● PROBLEM
Wherever pictures appear in the listing below, leave them out, and copy exactly, and only, everything from the line with "- 3. Se mostrará" down to the line with "- If you have".

● DATA RECORDS
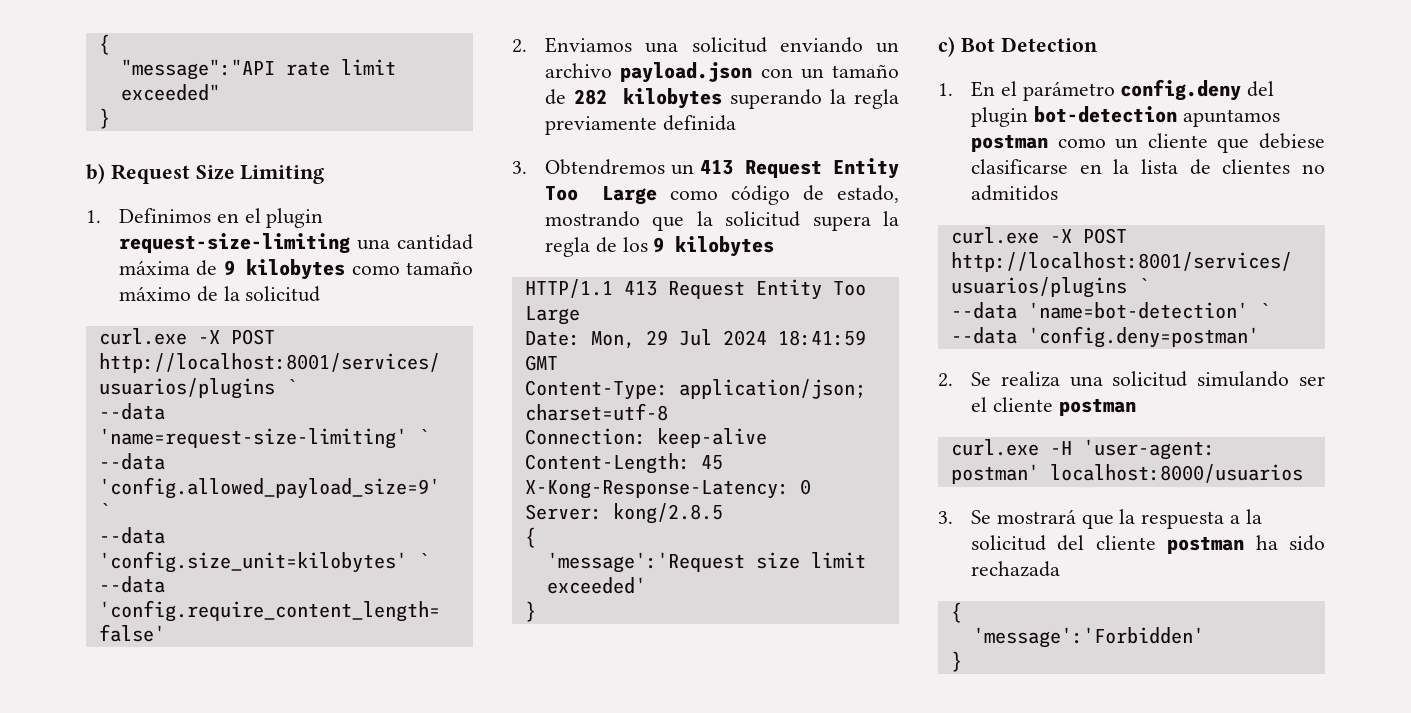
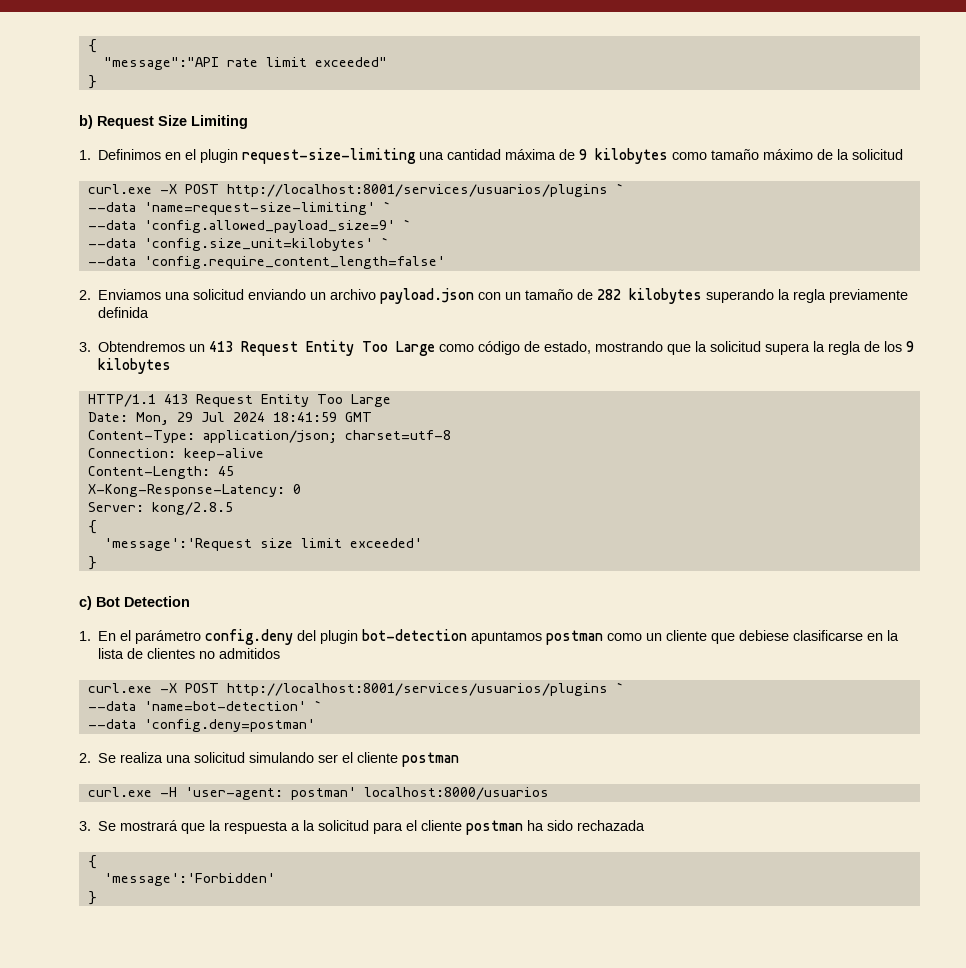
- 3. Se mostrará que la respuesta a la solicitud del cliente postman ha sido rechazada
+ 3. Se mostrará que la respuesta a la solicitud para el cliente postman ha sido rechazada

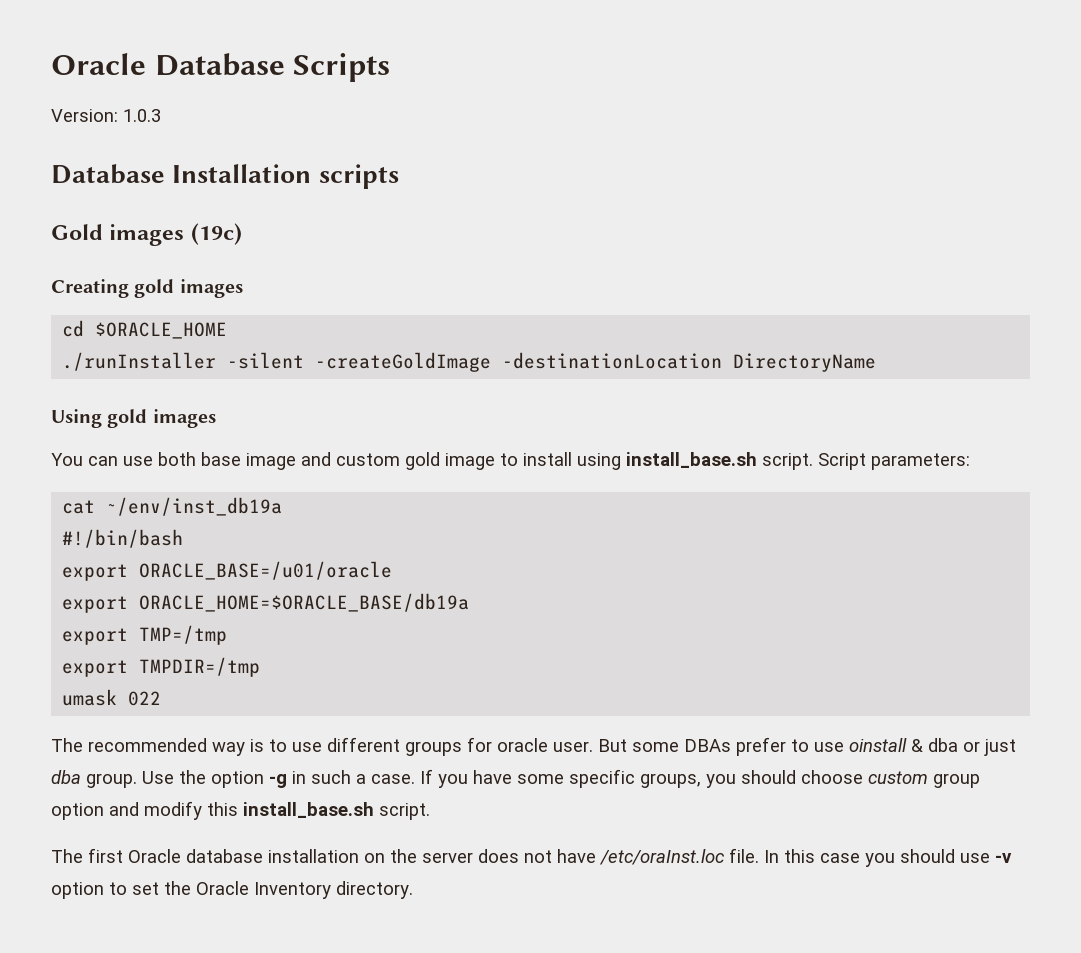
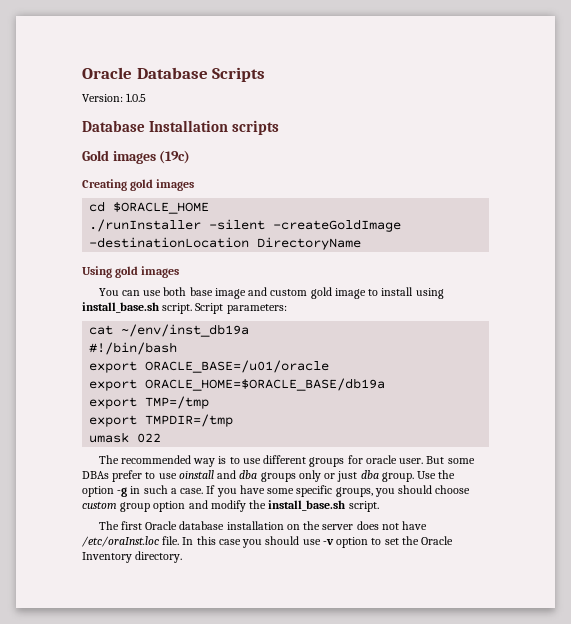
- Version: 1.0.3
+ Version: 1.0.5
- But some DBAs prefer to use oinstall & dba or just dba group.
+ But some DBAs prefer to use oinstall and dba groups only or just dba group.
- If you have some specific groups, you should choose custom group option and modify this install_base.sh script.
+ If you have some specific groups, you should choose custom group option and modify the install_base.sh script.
---
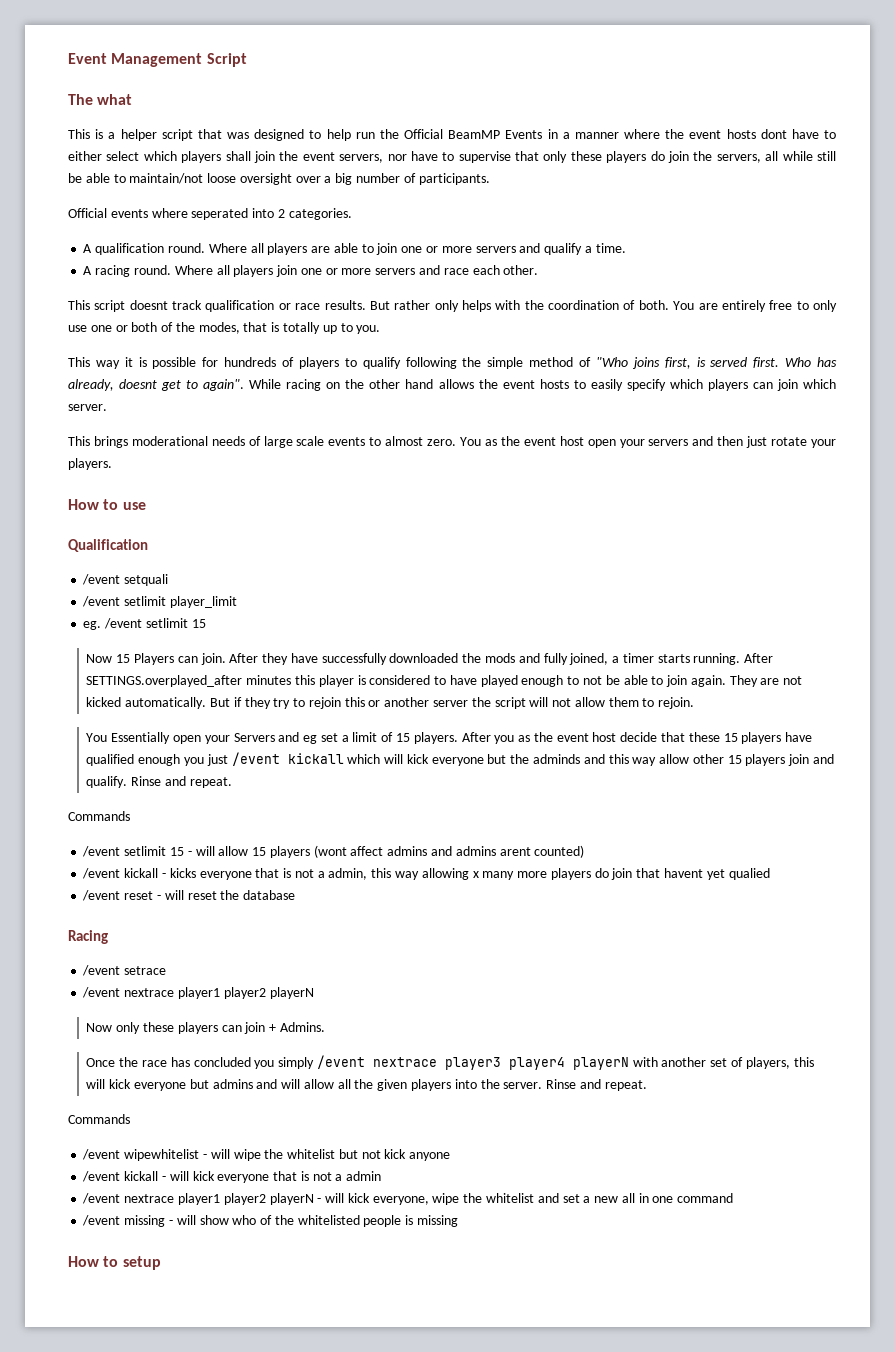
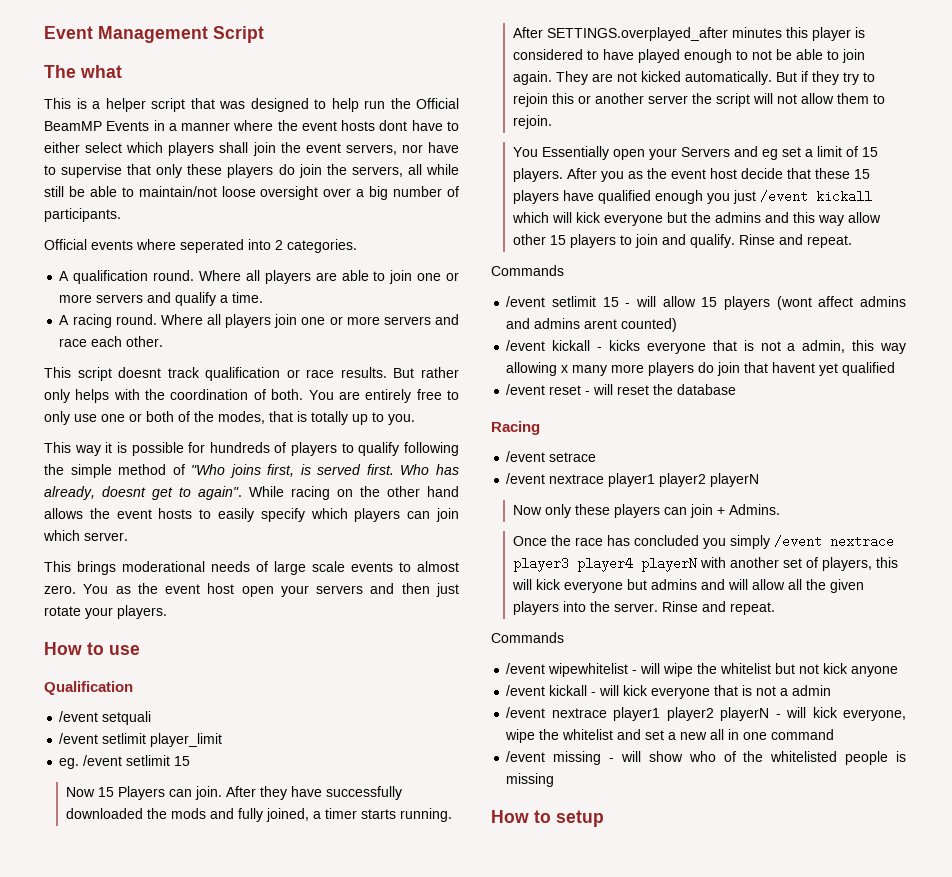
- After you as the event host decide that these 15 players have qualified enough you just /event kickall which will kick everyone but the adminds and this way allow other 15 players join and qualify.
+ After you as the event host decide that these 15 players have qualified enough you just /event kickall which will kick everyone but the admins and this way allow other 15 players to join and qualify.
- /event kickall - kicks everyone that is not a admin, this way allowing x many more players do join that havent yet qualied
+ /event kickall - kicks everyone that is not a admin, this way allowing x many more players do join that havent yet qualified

● REPLY TO THE EXERCISE
- 3. Se mostrará que la respuesta a la solicitud del cliente postman ha sido rechazada
+ 3. Se mostrará que la respuesta a la solicitud para el cliente postman ha sido rechazada

- Version: 1.0.3
+ Version: 1.0.5
- But some DBAs prefer to use oinstall & dba or just dba group.
+ But some DBAs prefer to use oinstall and dba groups only or just dba group.
- If you have some specific groups, you should choose custom group option and modify this install_base.sh script.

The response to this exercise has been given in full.